In September 2000, the DPA announced the Directive on Closed Circuit Television Systems, 1122-26.09.2000. This directive "sets out guidelines prohibiting the recording, use, monitoring, and retention of personal information through the use of CCTV on a regular, continuous, or permanent basis. Recording is only lawful when it is done for the protection of individuals or goods or for traffic violations and only under the principles of necessity and proportionality. In these exceptional cases, the DPA must grant permission, and the rules on accuracy and notification must be followed. With respect to crime prevention or repression, the DPA must grant special permission to judicial and legal authorities to use cameras, with strict guidelines for use and retention."
An English translation of the directive can be read on the DPA's website here, and the Law 2472/1997 that is refered can be found here.
Web cameras, even those which record only one frame per minute, come under the definition of CCTV as their recording is on a "regular, continuous or permanent basis." Such recording of images is defined as "personal data" under the provision of the act in the first paragraph of Article 1 of the directive, if individuals or their vehicles can be identified. The inclusion of the words "regular, continuous or permanent basis" distinguishes webcams from cameras taking single images at locations, or video cameras recording a short film e.g. SymiGreece's daily photos, tourists' holiday snaps and holiday movies.
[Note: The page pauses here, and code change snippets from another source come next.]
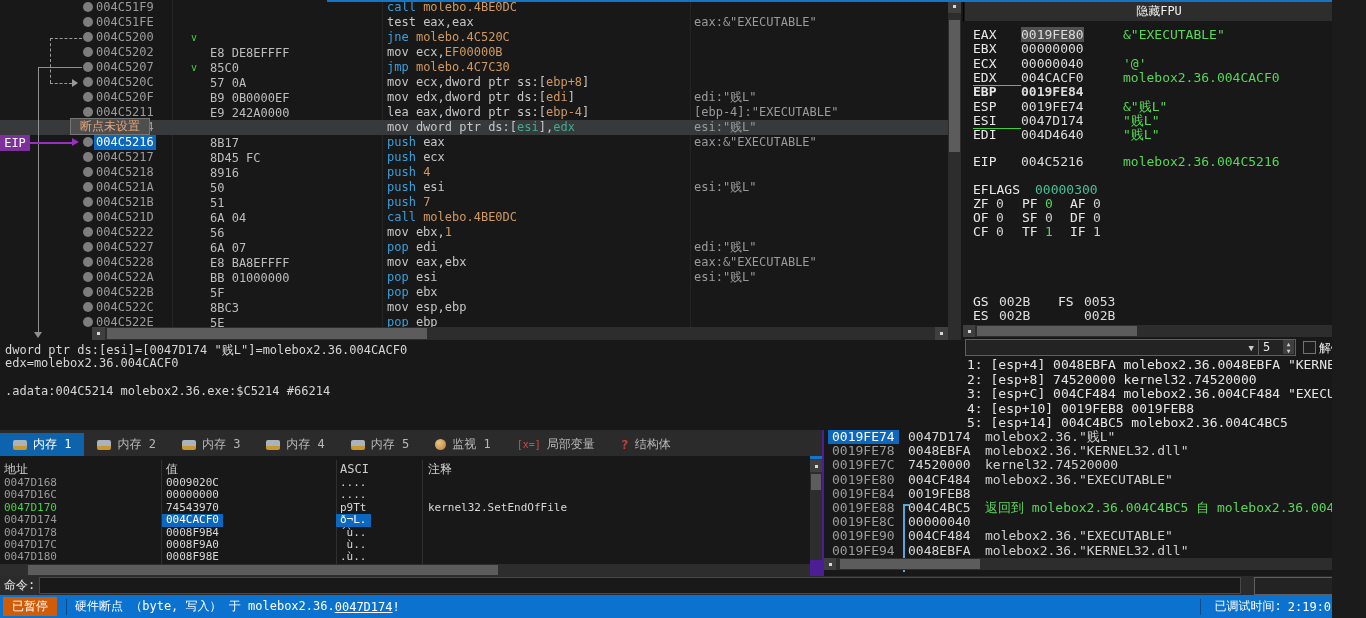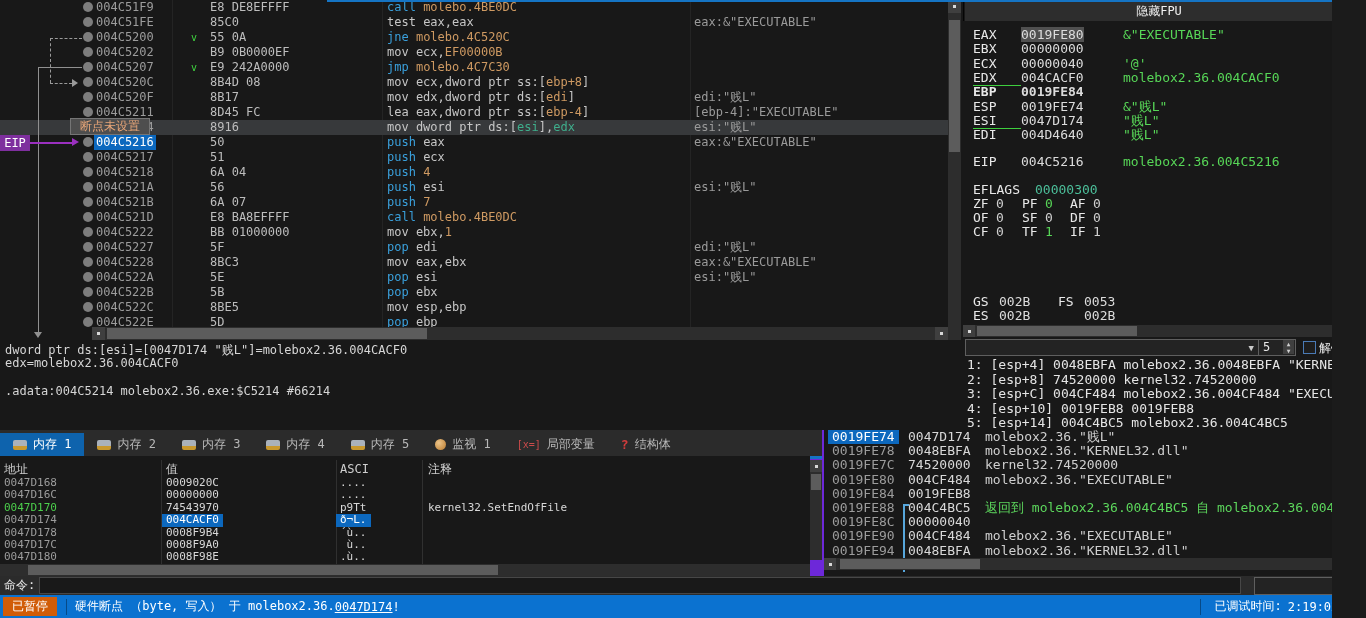"004C51F9" #app { background: #6d28d9 -> #4c1d95 }
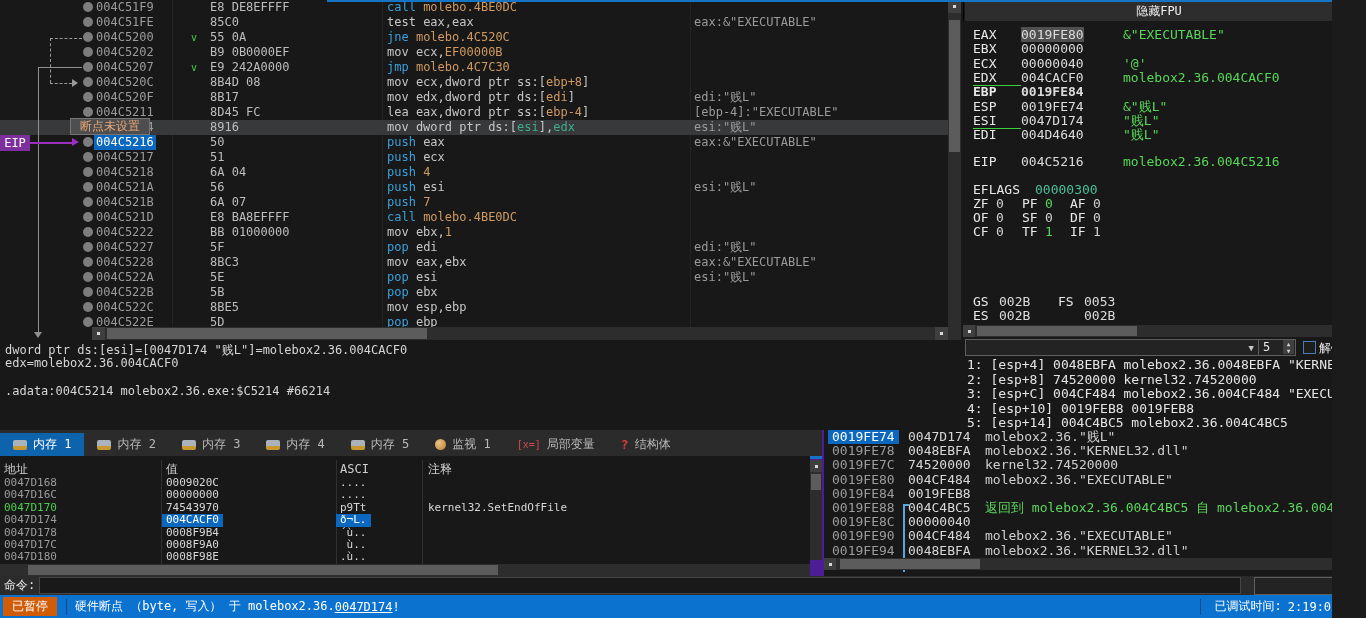"E8 DE8EFFFF" .bytes { margin-top: none -> 46px }
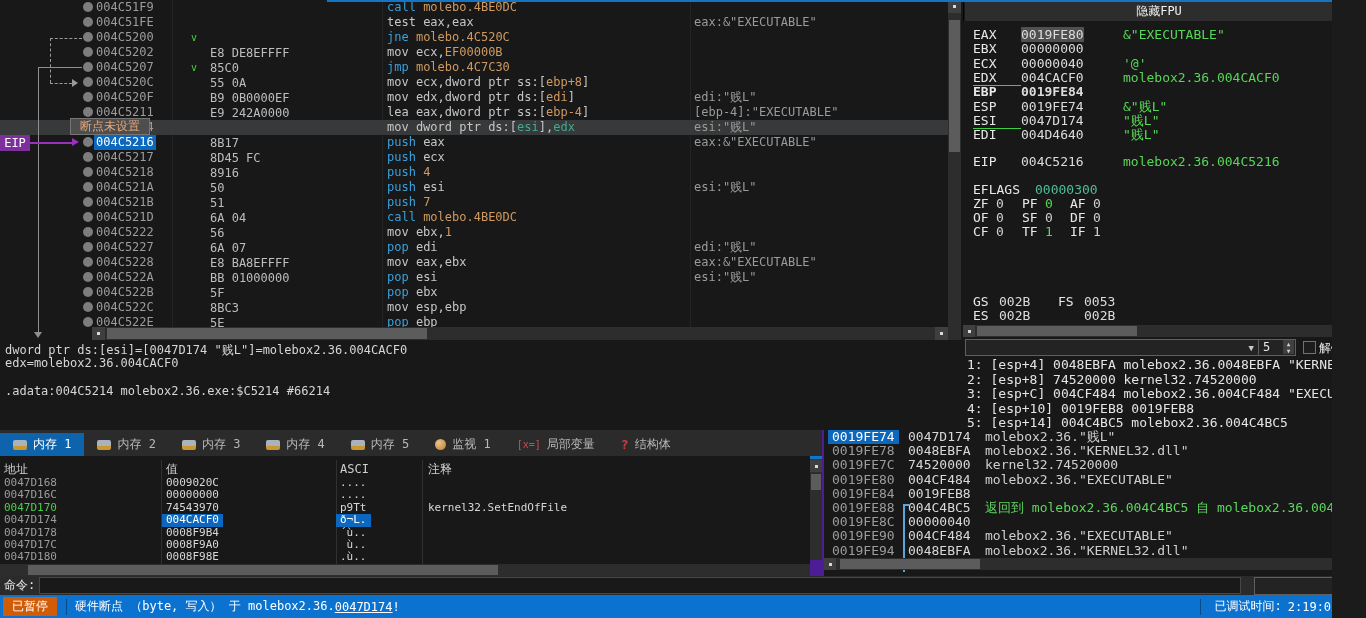"55 0A" span.bytes { text: 55 -> 57 }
The web camera at the Symi Visitor Accommodation office would appear to be unlawful in Greece for at least the following reasons:
a) It is contrary to Article 1, para 1 and is not covered by the exceptions in Article 1, para 2, that is, the recording of images is on a regular/continuous basis and is not for the protection of individuals or goods or for monitoring traffic violations.
b) it is not proportional according to Article 1, section A, that is the legitimate interest of the controllers of the webcam do not prevail over the rights and interests of the individuals being recorded.
c) Contrary to Article 1,section D, the recognition of faces and vehicles is possible with no legitimate purpose.
d) Contrary to Article 1,section F, "security measures taken against unlawful processing for as long as the data are retained" is ignored as the images are put online for anyone to copy.
e) Contrary to Article 2, section A, the DPA have not been informed by the owner of the webcam that it is operating and may collect personal data, nor of the type of data being recorded.
f) Contrary to Article 2, Section B, no signs have been placed in prominent positions indicating to people and vehicles that they are entering/leaving an area where surveillance is being conducted.
Dimitris Chrisochoos, writing for the latest edition of the News of Symi (May 2009), was aware of some of these points in his front-page article, and I believe that he together with some other Symi residents whose patience appears to have run out, know of the procedures making the DPA aware of breaches of its directives. The directive also notes (Artcle 2, Section C) that the DPA may exercise, at any time, any necessary control, and may impose administrative sanctions on offenders.